[Record extracts]

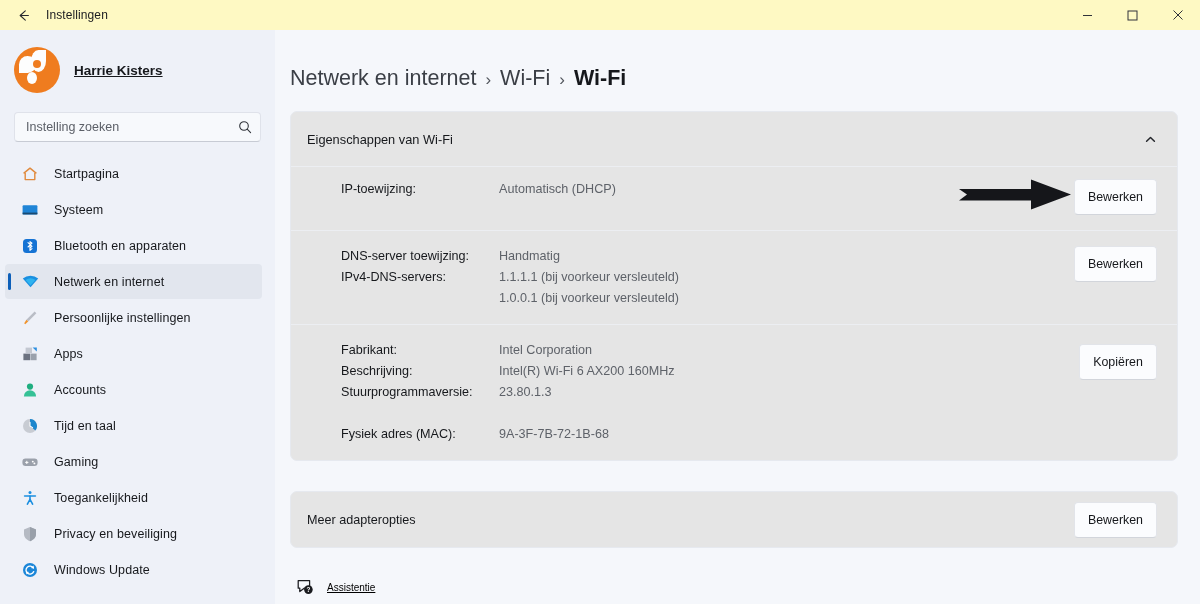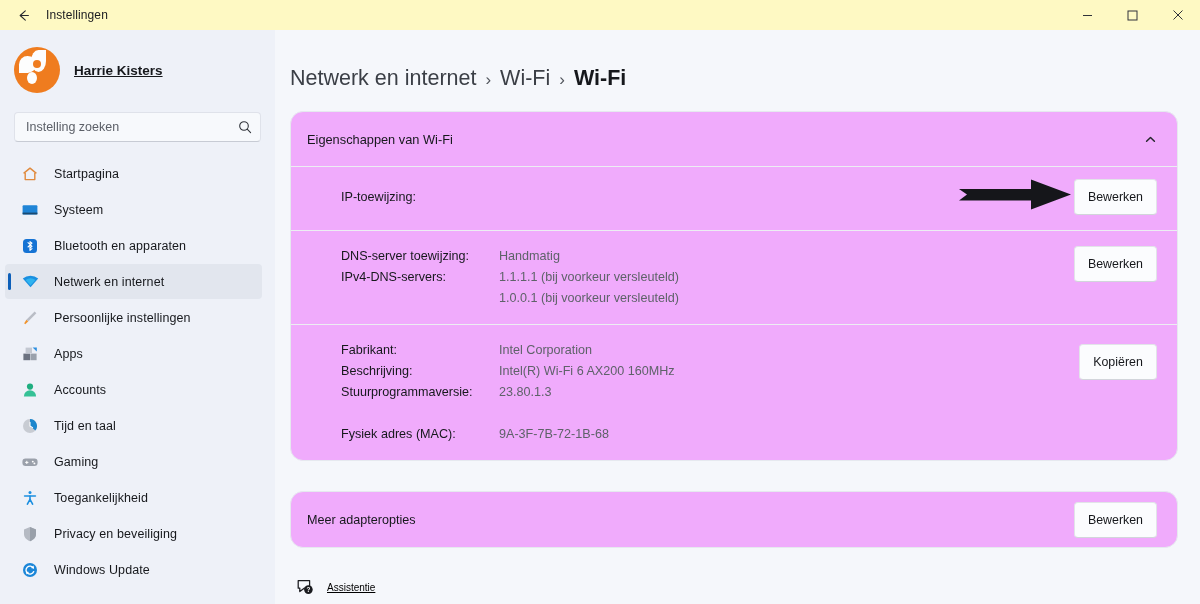--- a/index.html
+++ b/index.html
@@ -104,23 +104,23 @@
   }
   .breadcrumb {
     display: flex; align-items: baseline; gap: 9px;
     padding: 36px 0 20px 0;
   }
   .crumb { font-size: 21.5px; color: #3b3f46; }
   .crumb.current { font-weight: bold; color: #16181c; }
   .crumb-sep { font-size: 17px; color: #52565d; }
 
   .card {
-    background: #f0abfc;
+    background: #e5e5e5;
     border: 1px solid #e6e9ef;
-    border-radius: 13px;
+    border-radius: 7px;
   }
   .card-header {
     height: 55px; display: flex; align-items: center;
     padding: 0 20px 0 16px;
     border-bottom: 1px solid #eceef2;
   }
   .card-header .ch-title { flex: 1 1 auto; font-size: 12.8px; color: #16181c; }
   .chev { color: #24262b; display: flex; }
 
   .row {
@@ -141,21 +141,21 @@
     min-width: 78px; height: 36px;
     background: #fbfcfe;
     border: 1px solid #e2e4e9; border-bottom-color: #d2d5db;
     border-radius: 4px;
     font-family: inherit; font-size: 12.4px; color: #16181c;
     padding: 0 13px;
     display: flex; align-items: center; justify-content: center;
     white-space: nowrap;
   }
 
-  .row-ip { align-items: center; padding-top: 12px; }
+  .row-ip { padding-top: 12px; }
   .row-ip .fields { align-items: center; }
 
   .card-more {
     margin-top: 30px;
     height: 57px; display: flex; align-items: center;
     padding: 0 20px 0 16px;
   }
   .card-more .cm-title { flex: 1 1 auto; font-size: 12.6px; color: #16181c; }
 
   .helprow { display: flex; align-items: center; gap: 12px; margin-top: 30px; padding-left: 6px; }
@@ -380,20 +380,23 @@
               <path d="M2.6 8.2 L6.5 4.5 L10.4 8.2"></path>
             </svg>
           </span>
         </div>
 
         <div class="row row-ip">
           <div class="fields">
             <div class="labels">
               <div class="lbl">IP-toewijzing:</div>
             </div>
+            <div class="values">
+              <div class="val">Automatisch (DHCP)</div>
+            </div>
           </div>
           <div class="btn-wrap">
             <button class="btn">Bewerken</button>
           </div>
           <div class="anno-arrow">
             <svg width="115" height="34" viewBox="0 0 115 34">
               <path d="M0 11 L8 16.6 L0 22.4 L72 22.4 L72 31.5 L112 16.6 L72 1.6 L72 11 Z" fill="#15161a"></path>
             </svg>
           </div>
         </div>

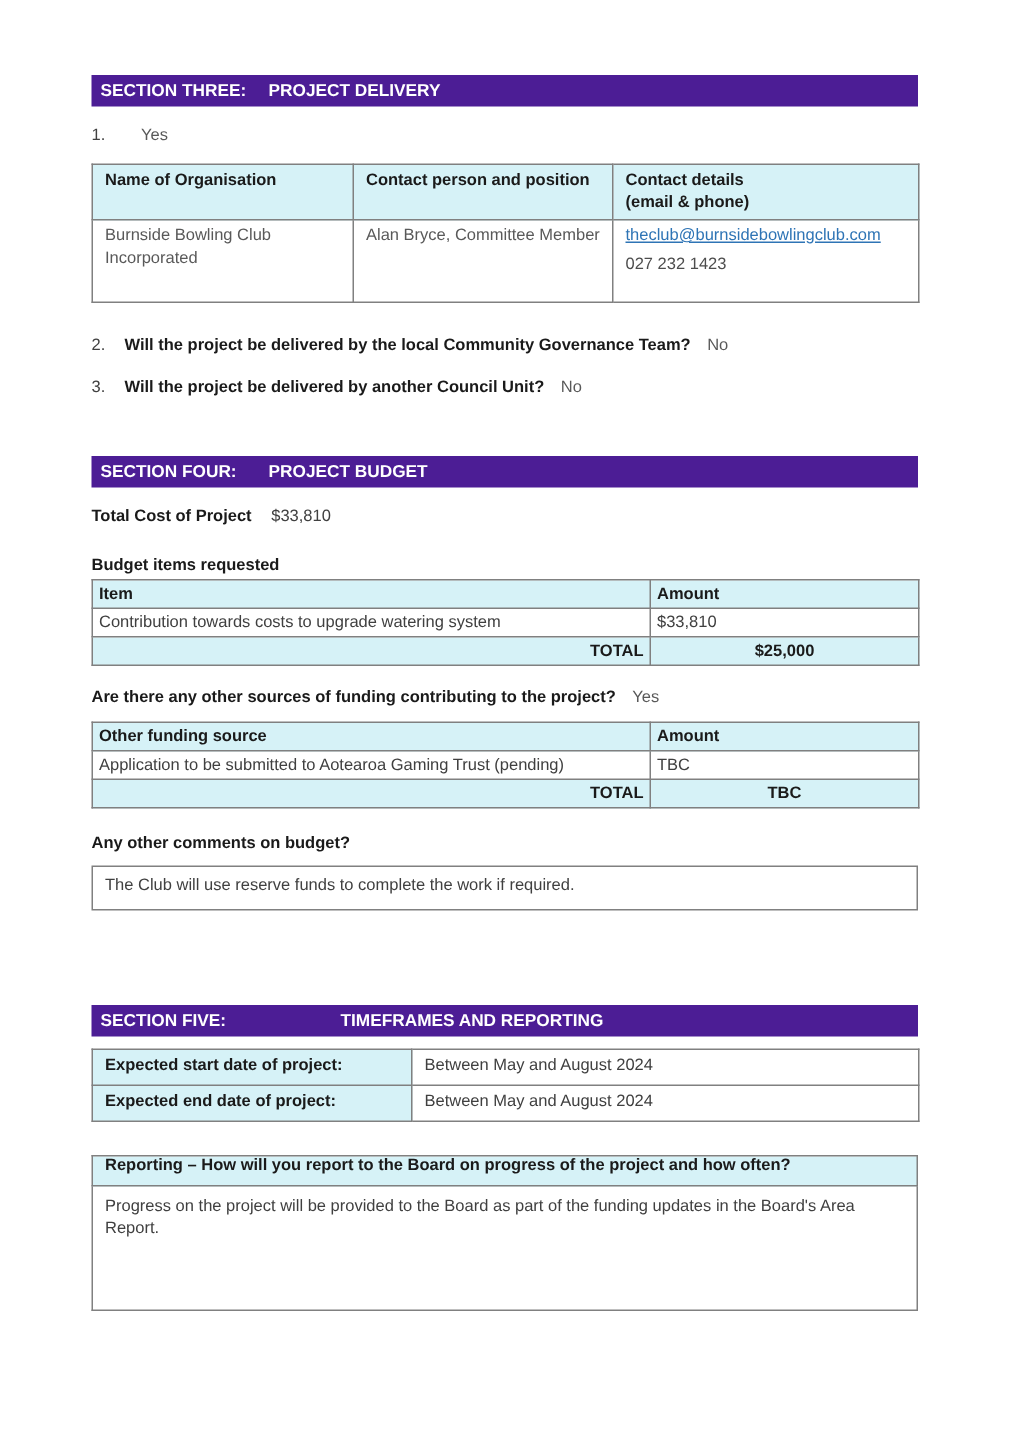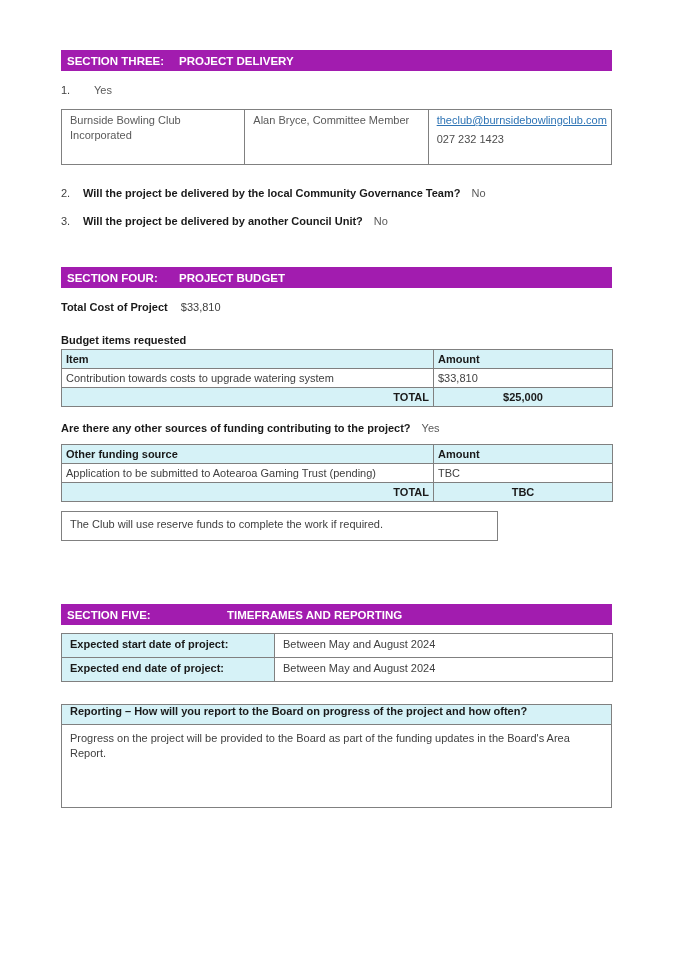--- a/index.html
+++ b/index.html
@@ -7,21 +7,21 @@
   body {
     width: 675px; height: 955px;
     font-family: "Liberation Sans", "DejaVu Sans", sans-serif;
     font-size: 11px; color: #262626;
     position: relative; overflow: hidden;
   }
   .page { padding: 50px 63px 0 61px; }
 
   
   .band {
-    background: #a21caf; color: #ffffff;
+    background: #4c1d95; color: #ffffff;
     height: 21px; display: flex; align-items: center;
     font-weight: bold; font-size: 11.5px; padding: 0 6px;
   }
   .band-label { width: 112px; flex: 0 0 auto; }
   .band-title { flex: 1; }
 
   
   .question { margin-top: 13px; display: flex; align-items: baseline; }
   .qnum { width: 22px; flex: 0 0 auto; color: #404040; }
   .qtext { font-weight: bold; color: #1a1a1a; }
@@ -62,21 +62,21 @@
   .budget-table td { color: #404040; }
   .budget-table .total-label { text-align: right; font-weight: bold; color: #1a1a1a; }
   .budget-table .total-value { font-weight: bold; color: #1a1a1a; text-align: center; }
 
   .funding-q { margin-top: 15px; }
   .funding-q .qtext { font-weight: bold; }
   .funding-table { margin-top: 10px; }
 
   .comments-heading { margin-top: 17px; font-weight: bold; color: #1a1a1a; }
   .comments-box {
-    margin-top: 9px; width: 437px; height: 30px;
+    margin-top: 9px; width: 551px; height: 30px;
     border: 1px solid #808080; padding: 6px 8px; color: #404040;
   }
 
   .band5 { margin-top: 63px; gap: 48px; }
   .dates-table { margin-top: 8px; }
   .dates-table .cl { width: 213px; }
   .dates-table .cv { width: 338px; }
   .dates-table td { height: 24px; padding: 4px 8px; }
   .dates-table .row-label { background: #d6f2f7; font-weight: bold; color: #1a1a1a; }
   .dates-table .row-value { color: #404040; }
@@ -96,20 +96,28 @@
   </div>
 
   <div class="question">
     <span class="qnum">1.</span>
     <span class="answer">Yes</span>
   </div>
 
 
   <table class="org-table">
     <tbody>
+        <tr>
+      <th class="c1">Name of Organisation</th>
+      <th class="c2">Contact person and position</th>
+      <th class="c3">
+        <div>Contact details</div>
+        <div>(email &amp; phone)</div>
+      </th>
+    </tr>
     <tr>
       <td>Burnside Bowling Club Incorporated</td>
       <td>Alan Bryce, Committee Member</td>
       <td>
         <a class="email-link">theclub@burnsidebowlingclub.com</a>
         <div class="phone">027 232 1423</div>
       </td>
     </tr>
   </tbody>
     </table>
@@ -170,20 +178,21 @@
       <td>Application to be submitted to Aotearoa Gaming Trust (pending)</td>
       <td>TBC</td>
     </tr>
     <tr>
       <td class="cyan total-label">TOTAL</td>
       <td class="cyan total-value">TBC</td>
     </tr>
   </tbody>
     </table>
 
+  <div class="comments-heading">Any other comments on budget?</div>
   <div class="comments-box">The Club will use reserve funds to complete the work if required.</div>
 
   <div class="band band5">
     <span class="band-label">SECTION FIVE:</span>
     <span class="band-title">TIMEFRAMES AND REPORTING</span>
   </div>
 
   <table class="dates-table">
     <tbody>
         <tr>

[What to produce] Exactly repeat the data above; the pictures do not belong in your copy.

[Solution to this problem]
--- a/index.html
+++ b/index.html
@@ -104,23 +104,23 @@
   }
   .breadcrumb {
     display: flex; align-items: baseline; gap: 9px;
     padding: 36px 0 20px 0;
   }
   .crumb { font-size: 21.5px; color: #3b3f46; }
   .crumb.current { font-weight: bold; color: #16181c; }
   .crumb-sep { font-size: 17px; color: #52565d; }
 
   .card {
-    background: #f0abfc;
+    background: #e5e5e5;
     border: 1px solid #e6e9ef;
-    border-radius: 13px;
+    border-radius: 7px;
   }
   .card-header {
     height: 55px; display: flex; align-items: center;
     padding: 0 20px 0 16px;
     border-bottom: 1px solid #eceef2;
   }
   .card-header .ch-title { flex: 1 1 auto; font-size: 12.8px; color: #16181c; }
   .chev { color: #24262b; display: flex; }
 
   .row {
@@ -141,21 +141,21 @@
     min-width: 78px; height: 36px;
     background: #fbfcfe;
     border: 1px solid #e2e4e9; border-bottom-color: #d2d5db;
     border-radius: 4px;
     font-family: inherit; font-size: 12.4px; color: #16181c;
     padding: 0 13px;
     display: flex; align-items: center; justify-content: center;
     white-space: nowrap;
   }
 
-  .row-ip { align-items: center; padding-top: 12px; }
+  .row-ip { padding-top: 12px; }
   .row-ip .fields { align-items: center; }
 
   .card-more {
     margin-top: 30px;
     height: 57px; display: flex; align-items: center;
     padding: 0 20px 0 16px;
   }
   .card-more .cm-title { flex: 1 1 auto; font-size: 12.6px; color: #16181c; }
 
   .helprow { display: flex; align-items: center; gap: 12px; margin-top: 30px; padding-left: 6px; }
@@ -380,20 +380,23 @@
               <path d="M2.6 8.2 L6.5 4.5 L10.4 8.2"></path>
             </svg>
           </span>
         </div>
 
         <div class="row row-ip">
           <div class="fields">
             <div class="labels">
               <div class="lbl">IP-toewijzing:</div>
             </div>
+            <div class="values">
+              <div class="val">Automatisch (DHCP)</div>
+            </div>
           </div>
           <div class="btn-wrap">
             <button class="btn">Bewerken</button>
           </div>
           <div class="anno-arrow">
             <svg width="115" height="34" viewBox="0 0 115 34">
               <path d="M0 11 L8 16.6 L0 22.4 L72 22.4 L72 31.5 L112 16.6 L72 1.6 L72 11 Z" fill="#15161a"></path>
             </svg>
           </div>
         </div>

--- a/index.html
+++ b/index.html
@@ -7,21 +7,21 @@
   body {
     width: 675px; height: 955px;
     font-family: "Liberation Sans", "DejaVu Sans", sans-serif;
     font-size: 11px; color: #262626;
     position: relative; overflow: hidden;
   }
   .page { padding: 50px 63px 0 61px; }
 
   
   .band {
-    background: #a21caf; color: #ffffff;
+    background: #4c1d95; color: #ffffff;
     height: 21px; display: flex; align-items: center;
     font-weight: bold; font-size: 11.5px; padding: 0 6px;
   }
   .band-label { width: 112px; flex: 0 0 auto; }
   .band-title { flex: 1; }
 
   
   .question { margin-top: 13px; display: flex; align-items: baseline; }
   .qnum { width: 22px; flex: 0 0 auto; color: #404040; }
   .qtext { font-weight: bold; color: #1a1a1a; }
@@ -62,21 +62,21 @@
   .budget-table td { color: #404040; }
   .budget-table .total-label { text-align: right; font-weight: bold; color: #1a1a1a; }
   .budget-table .total-value { font-weight: bold; color: #1a1a1a; text-align: center; }
 
   .funding-q { margin-top: 15px; }
   .funding-q .qtext { font-weight: bold; }
   .funding-table { margin-top: 10px; }
 
   .comments-heading { margin-top: 17px; font-weight: bold; color: #1a1a1a; }
   .comments-box {
-    margin-top: 9px; width: 437px; height: 30px;
+    margin-top: 9px; width: 551px; height: 30px;
     border: 1px solid #808080; padding: 6px 8px; color: #404040;
   }
 
   .band5 { margin-top: 63px; gap: 48px; }
   .dates-table { margin-top: 8px; }
   .dates-table .cl { width: 213px; }
   .dates-table .cv { width: 338px; }
   .dates-table td { height: 24px; padding: 4px 8px; }
   .dates-table .row-label { background: #d6f2f7; font-weight: bold; color: #1a1a1a; }
   .dates-table .row-value { color: #404040; }
@@ -96,20 +96,28 @@
   </div>
 
   <div class="question">
     <span class="qnum">1.</span>
     <span class="answer">Yes</span>
   </div>
 
 
   <table class="org-table">
     <tbody>
+        <tr>
+      <th class="c1">Name of Organisation</th>
+      <th class="c2">Contact person and position</th>
+      <th class="c3">
+        <div>Contact details</div>
+        <div>(email &amp; phone)</div>
+      </th>
+    </tr>
     <tr>
       <td>Burnside Bowling Club Incorporated</td>
       <td>Alan Bryce, Committee Member</td>
       <td>
         <a class="email-link">theclub@burnsidebowlingclub.com</a>
         <div class="phone">027 232 1423</div>
       </td>
     </tr>
   </tbody>
     </table>
@@ -170,20 +178,21 @@
       <td>Application to be submitted to Aotearoa Gaming Trust (pending)</td>
       <td>TBC</td>
     </tr>
     <tr>
       <td class="cyan total-label">TOTAL</td>
       <td class="cyan total-value">TBC</td>
     </tr>
   </tbody>
     </table>
 
+  <div class="comments-heading">Any other comments on budget?</div>
   <div class="comments-box">The Club will use reserve funds to complete the work if required.</div>
 
   <div class="band band5">
     <span class="band-label">SECTION FIVE:</span>
     <span class="band-title">TIMEFRAMES AND REPORTING</span>
   </div>
 
   <table class="dates-table">
     <tbody>
         <tr>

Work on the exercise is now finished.